Personal information
- Full name: Luis Gonzalo Bustamante
- Date of birth: 11 December 1985 (age 40)
- Place of birth: Cordoba, Argentina
- Height: 1.70 m (5 ft 7 in)
- Position: Midfielder

Youth career
- Instituto

Senior career*
- Years: Team / Apps / (Gls)
- 2003–2004: Instituto / 37 / (3)
- 2004–2011: Atalaya [es] / 0 / (0)
- 2004–2005: → Instituto (loan) / 4 / (0)
- 2005–2006: → Talleres (loan) / 32 / (2)
- 2007–2009: → Los Andes (loan) / 82 / (8)
- 2009–2010: → Évian (loan) / 15 / (1)
- 2010–2011: → Chacarita Juniors (loan) / 27 / (2)
- 2011–2012: Defensa y Justicia / 36 / (6)
- 2012–2013: Atlético Tucumán / 33 / (2)
- 2013–2014: Defensa y Justicia / 26 / (1)
- 2014: All Boys / 15 / (3)
- 2015: Levadiakos / 11 / (1)
- 2015–2018: Deportes Iquique / 90 / (16)
- 2019: Curicó Unido / 9 / (0)
- 2020–2021: Magallanes / 14 / (2)

= Luis Bustamante (footballer) =

Argentine professional football player

Luis Gonzalo Bustamante (born December 11, 1985), known as Gonzalo Bustamante, is an Argentine formner professional footballer who played as a midfielder.
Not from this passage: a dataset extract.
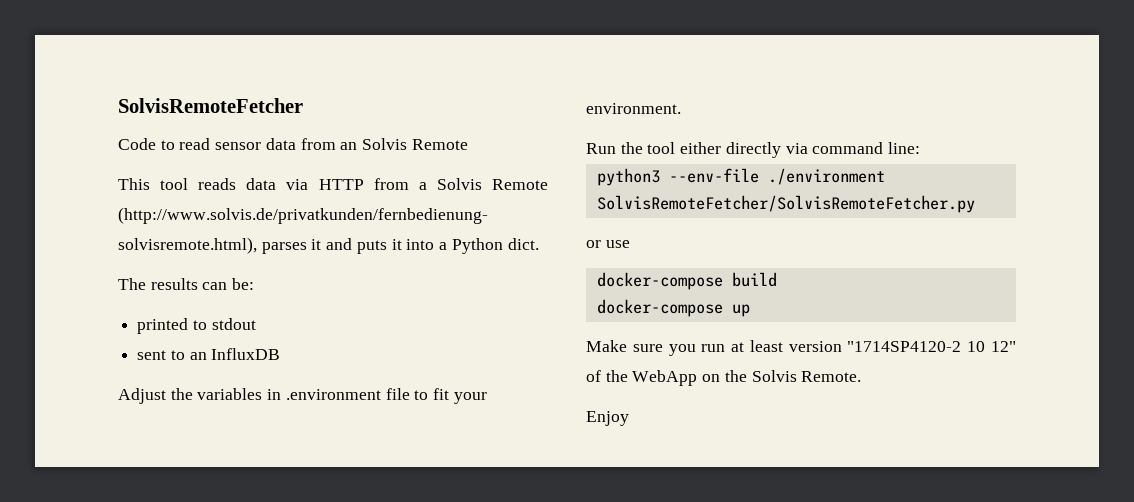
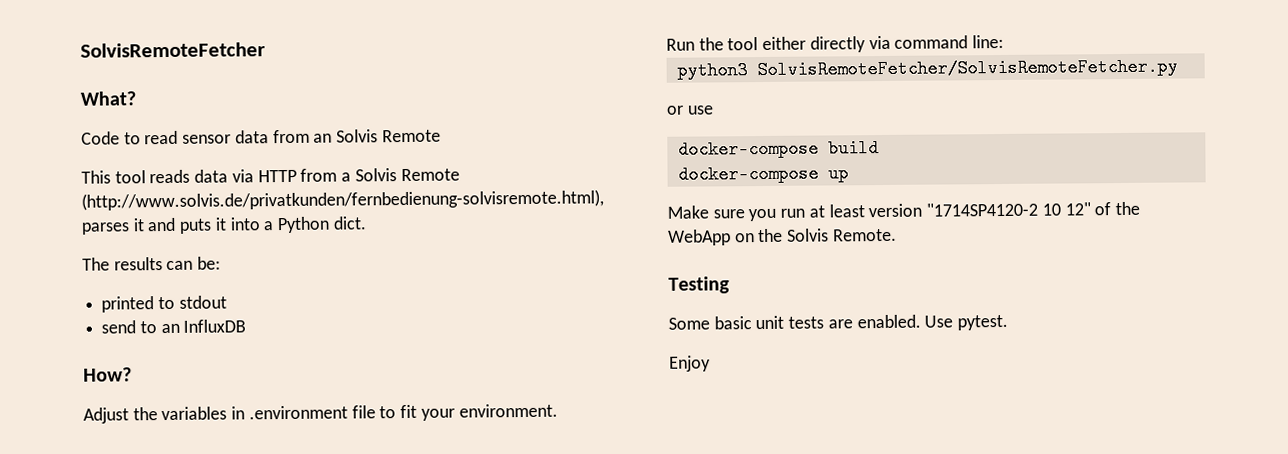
(303, 105) none -> [80,91,136,106] // What?
[137,350,167,360] sent -> [101,320,137,334] send
(281, 354) none -> [83,367,132,382] // How?
[668,168,885,185] --env-file ./environment -> (748, 70) none
(862, 376) none -> [668,276,730,294] [668,314,1009,331] // Testing // Some basic unit tests are enabled. Use pytest.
He first played on the professional level in Primera División Argentina for Instituto.

==Career==
A product of Instituto, Bustamante moved to Atalaya as part of a negotiation with businessman Carlos Granero and stayed with Instituto for the 2004–05 season.

Bustamante ended his career in Chile with Magallanes after standing out with Deportes Iquique and Curicó Unido.

==Coaching career==
In 2023, Bustamante started to coach youth players from club DIEF in his hometown.